- [Aim of the task] From the line containing "[40,74,450,120] Last update: July" down to the final entry below, restate each line word for word.

(Modification records)
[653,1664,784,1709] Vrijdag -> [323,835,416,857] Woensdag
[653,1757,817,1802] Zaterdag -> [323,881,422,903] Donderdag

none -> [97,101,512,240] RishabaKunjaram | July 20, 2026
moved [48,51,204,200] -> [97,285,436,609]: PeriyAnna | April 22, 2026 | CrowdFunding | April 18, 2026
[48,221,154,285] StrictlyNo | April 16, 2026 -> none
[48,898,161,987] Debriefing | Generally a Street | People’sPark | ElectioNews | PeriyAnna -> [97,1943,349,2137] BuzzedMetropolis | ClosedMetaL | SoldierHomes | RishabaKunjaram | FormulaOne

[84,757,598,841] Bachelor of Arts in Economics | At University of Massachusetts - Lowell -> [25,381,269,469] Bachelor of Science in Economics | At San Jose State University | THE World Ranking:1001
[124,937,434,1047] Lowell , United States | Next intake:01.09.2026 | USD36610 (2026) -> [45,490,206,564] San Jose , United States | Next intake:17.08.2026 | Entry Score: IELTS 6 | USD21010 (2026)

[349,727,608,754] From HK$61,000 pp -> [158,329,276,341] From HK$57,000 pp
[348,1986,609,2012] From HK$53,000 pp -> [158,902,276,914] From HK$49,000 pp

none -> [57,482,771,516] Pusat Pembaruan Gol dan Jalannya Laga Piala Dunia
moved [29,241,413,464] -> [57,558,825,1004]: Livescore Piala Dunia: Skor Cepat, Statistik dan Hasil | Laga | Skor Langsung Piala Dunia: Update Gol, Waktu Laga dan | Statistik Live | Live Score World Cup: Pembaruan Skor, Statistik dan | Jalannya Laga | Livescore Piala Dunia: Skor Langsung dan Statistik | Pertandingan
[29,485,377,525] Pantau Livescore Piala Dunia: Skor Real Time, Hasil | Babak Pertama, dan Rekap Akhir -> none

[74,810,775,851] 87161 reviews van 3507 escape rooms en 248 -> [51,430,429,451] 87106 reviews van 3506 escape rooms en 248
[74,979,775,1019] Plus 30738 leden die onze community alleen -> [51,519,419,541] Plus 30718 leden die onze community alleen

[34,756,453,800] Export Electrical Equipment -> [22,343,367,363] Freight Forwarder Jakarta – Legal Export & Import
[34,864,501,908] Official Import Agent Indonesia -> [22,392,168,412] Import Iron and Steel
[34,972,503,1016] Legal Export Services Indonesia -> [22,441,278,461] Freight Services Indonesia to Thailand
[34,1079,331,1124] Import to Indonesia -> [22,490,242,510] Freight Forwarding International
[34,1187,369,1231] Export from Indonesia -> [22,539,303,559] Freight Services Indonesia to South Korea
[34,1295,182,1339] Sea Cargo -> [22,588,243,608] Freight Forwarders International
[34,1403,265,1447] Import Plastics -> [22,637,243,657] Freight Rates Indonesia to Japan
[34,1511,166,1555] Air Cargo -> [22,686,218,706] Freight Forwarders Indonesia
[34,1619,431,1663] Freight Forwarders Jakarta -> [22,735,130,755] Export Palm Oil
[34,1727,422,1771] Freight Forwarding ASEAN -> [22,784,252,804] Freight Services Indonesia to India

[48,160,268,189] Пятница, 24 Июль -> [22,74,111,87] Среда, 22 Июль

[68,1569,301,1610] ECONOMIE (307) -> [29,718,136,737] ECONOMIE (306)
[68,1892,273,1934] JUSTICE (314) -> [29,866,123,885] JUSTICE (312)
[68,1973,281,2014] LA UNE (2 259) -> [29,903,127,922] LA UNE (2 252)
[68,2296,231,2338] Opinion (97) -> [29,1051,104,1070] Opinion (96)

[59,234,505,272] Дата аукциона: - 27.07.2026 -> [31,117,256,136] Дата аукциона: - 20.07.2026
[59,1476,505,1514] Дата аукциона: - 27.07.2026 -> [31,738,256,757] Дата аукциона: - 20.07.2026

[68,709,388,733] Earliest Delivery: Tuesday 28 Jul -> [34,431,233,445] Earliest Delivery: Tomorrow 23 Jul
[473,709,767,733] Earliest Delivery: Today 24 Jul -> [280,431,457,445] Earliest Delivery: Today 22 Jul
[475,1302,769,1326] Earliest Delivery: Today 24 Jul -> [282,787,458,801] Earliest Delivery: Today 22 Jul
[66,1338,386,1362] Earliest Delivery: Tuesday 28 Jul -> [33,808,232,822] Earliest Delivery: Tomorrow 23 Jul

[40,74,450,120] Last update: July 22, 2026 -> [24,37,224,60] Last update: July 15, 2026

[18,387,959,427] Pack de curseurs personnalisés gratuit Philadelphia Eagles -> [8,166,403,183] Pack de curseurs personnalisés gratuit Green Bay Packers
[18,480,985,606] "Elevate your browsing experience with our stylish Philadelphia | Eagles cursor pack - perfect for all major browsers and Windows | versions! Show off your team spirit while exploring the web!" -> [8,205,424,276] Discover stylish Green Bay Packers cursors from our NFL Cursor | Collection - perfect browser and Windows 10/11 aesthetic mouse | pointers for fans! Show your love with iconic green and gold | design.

- [Answer box]
[40,74,450,120] Last update: July 22, 2026 -> [24,37,224,60] Last update: July 15, 2026

[18,387,959,427] Pack de curseurs personnalisés gratuit Philadelphia Eagles -> [8,166,403,183] Pack de curseurs personnalisés gratuit Green Bay Packers
[18,480,985,606] "Elevate your browsing experience with our stylish Philadelphia | Eagles cursor pack - perfect for all major browsers and Windows | versions! Show off your team spirit while exploring the web!" -> [8,205,424,276] Discover stylish Green Bay Packers cursors from our NFL Cursor | Collection - perfect browser and Windows 10/11 aesthetic mouse | pointers for fans! Show your love with iconic green and gold | design.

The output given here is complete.